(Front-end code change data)
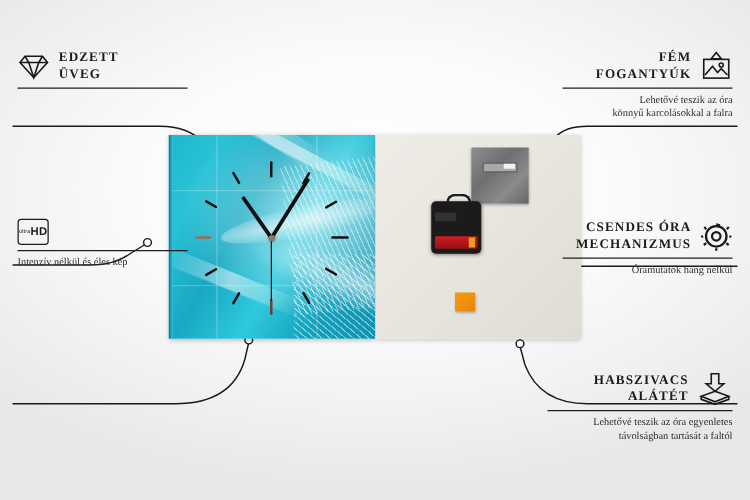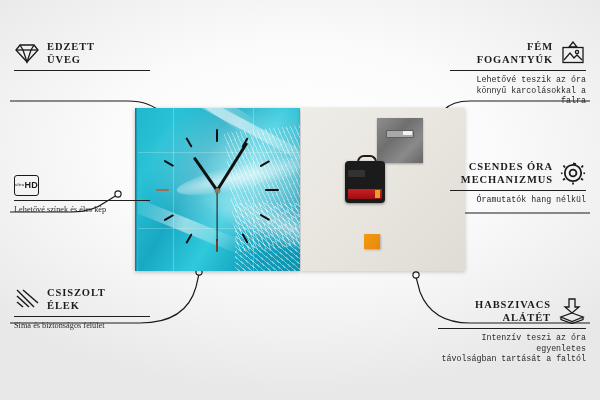"Lehetővé teszik az óra" .right .c-desc { font-family: Liberation Mono, monospace -> none }
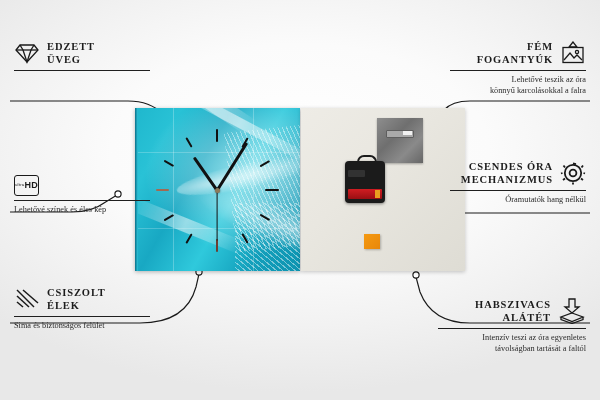"CSENDES ÓRA" div.callout { top: 160px -> 176px }
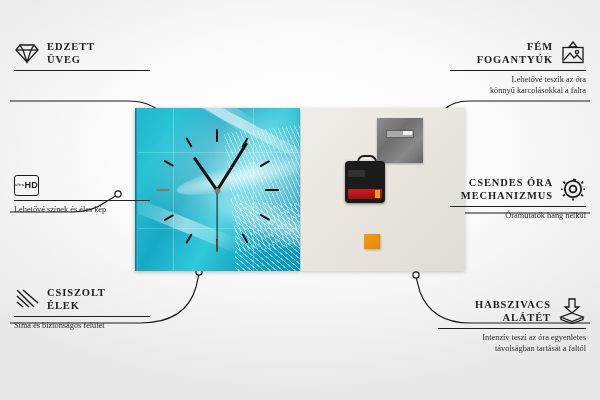"Lehetővé színek és éles kép" div.c-desc { text: Lehetővé színek -> Intenzív nélkül }
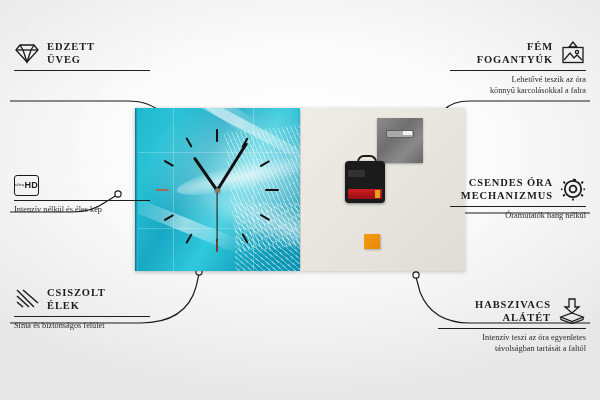"CSISZOLT" div.callout { html: <div> <div> <span> <svg> <g> <path></path> <path></path> <path></path> <path></path> </g> </svg> </span> <span> <span>CSISZOLT</span><br> <span>ÉLEK</span> </span> </div> <div></div> <div>Sima és biztonságos felület</div> </div> -> none }
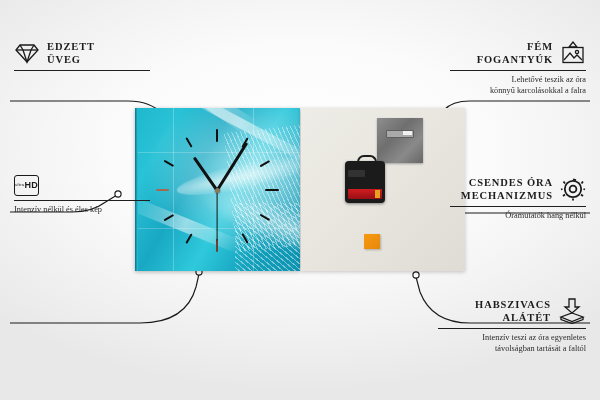"Intenzív teszi az óra egyenletes" span { text: Intenzív teszi -> Lehetővé teszik }
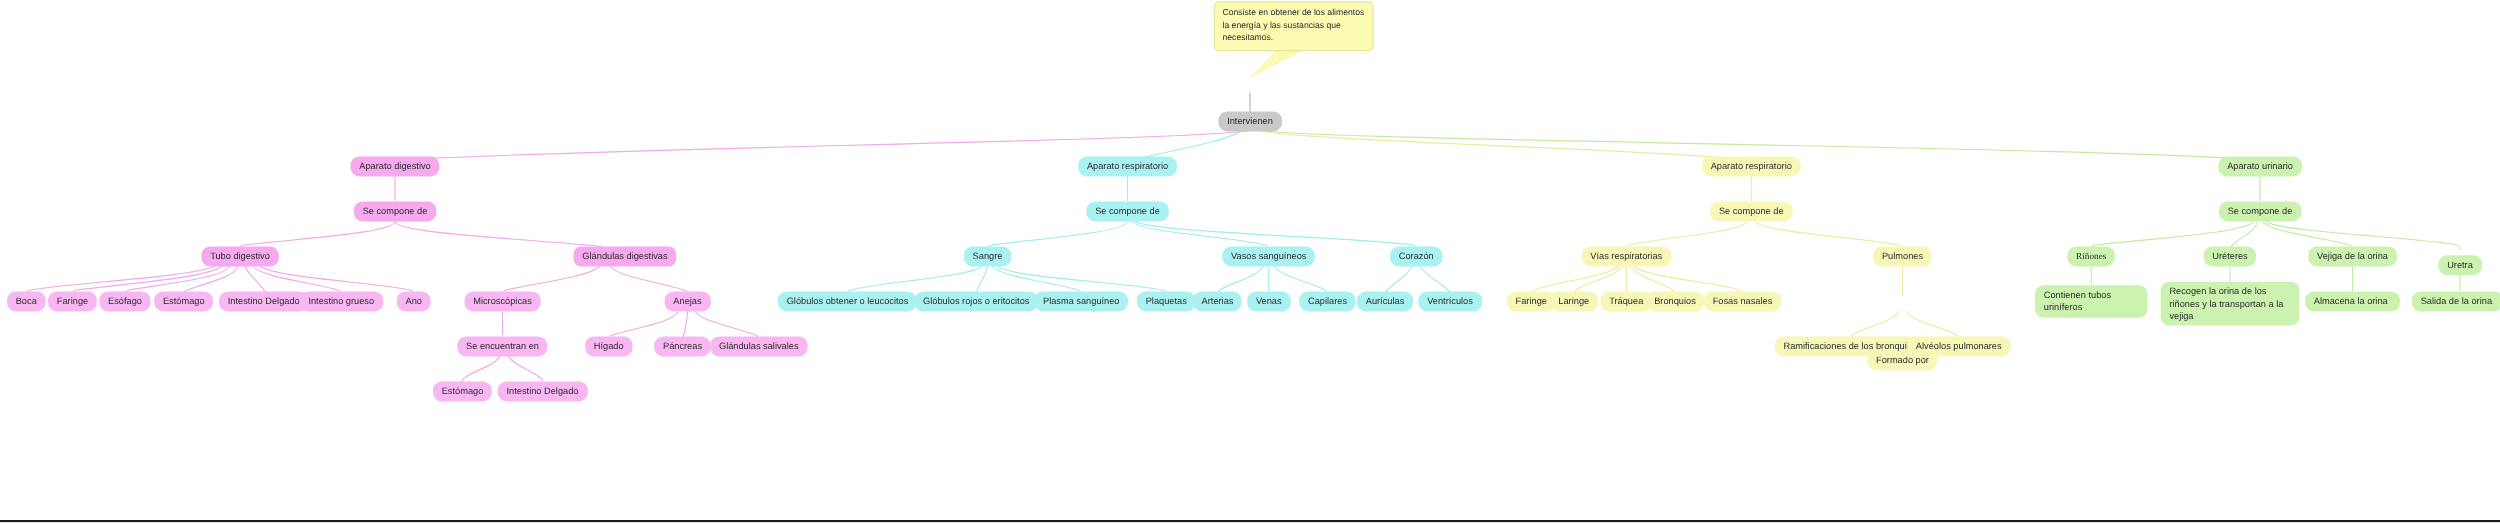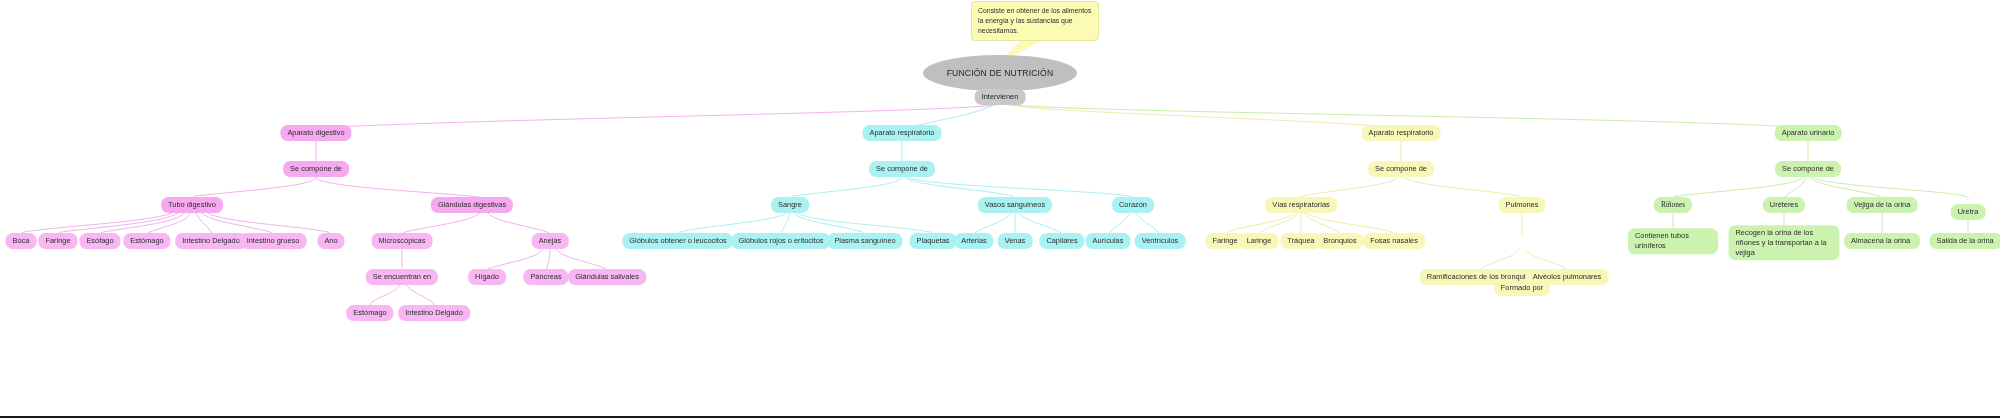"FUNCIÓN DE NUTRICIÓN" div.root { html: <div>FUNCIÓN DE NUTRICIÓN</div> -> none }
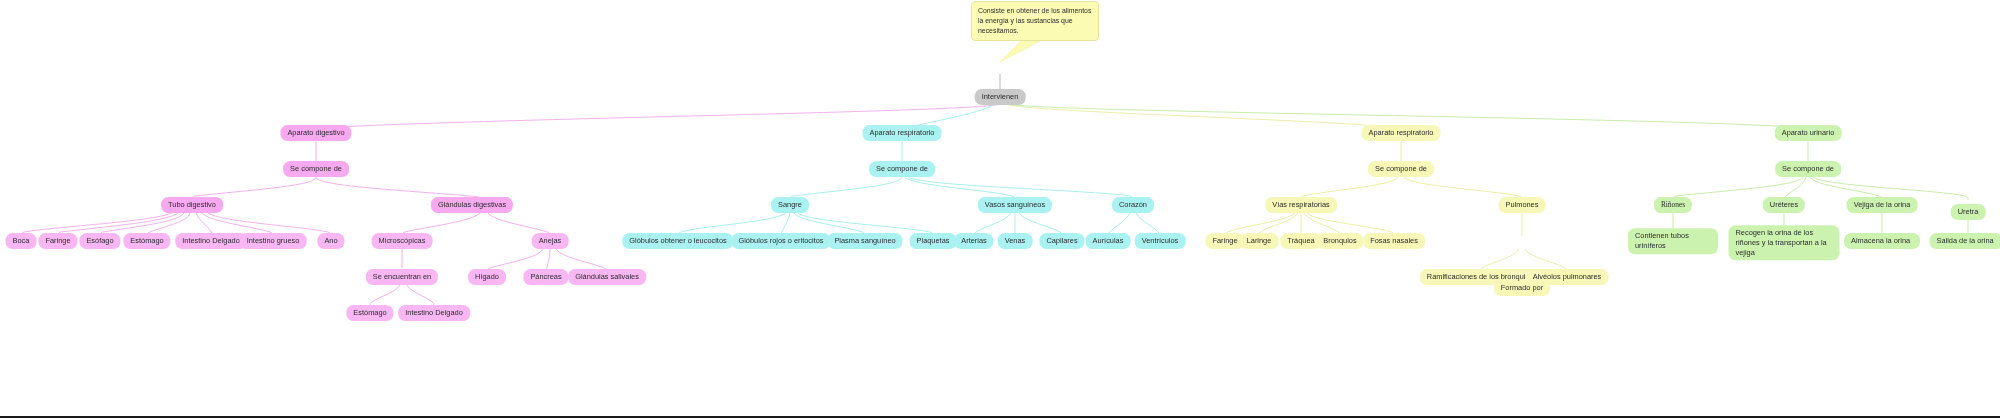"Glándulas digestivas" div.node { border-radius: none -> 6px; left: 472px -> 500px }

#### WORK TASK:
Once the line holding "színek és éles" is found, set it down along with every line after it through the end of the entries, exactly, leaving the pictures out.

#### SOLUTION:
"Lehetővé színek és éles kép" div.c-desc { text: Lehetővé színek -> Intenzív nélkül }
"CSISZOLT" div.callout { html: <div> <div> <span> <svg> <g> <path></path> <path></path> <path></path> <path></path> </g> </svg> </span> <span> <span>CSISZOLT</span><br> <span>ÉLEK</span> </span> </div> <div></div> <div>Sima és biztonságos felület</div> </div> -> none }
"Intenzív teszi az óra egyenletes" span { text: Intenzív teszi -> Lehetővé teszik }
"FUNCIÓN DE NUTRICIÓN" div.root { html: <div>FUNCIÓN DE NUTRICIÓN</div> -> none }
"Glándulas digestivas" div.node { border-radius: none -> 6px; left: 472px -> 500px }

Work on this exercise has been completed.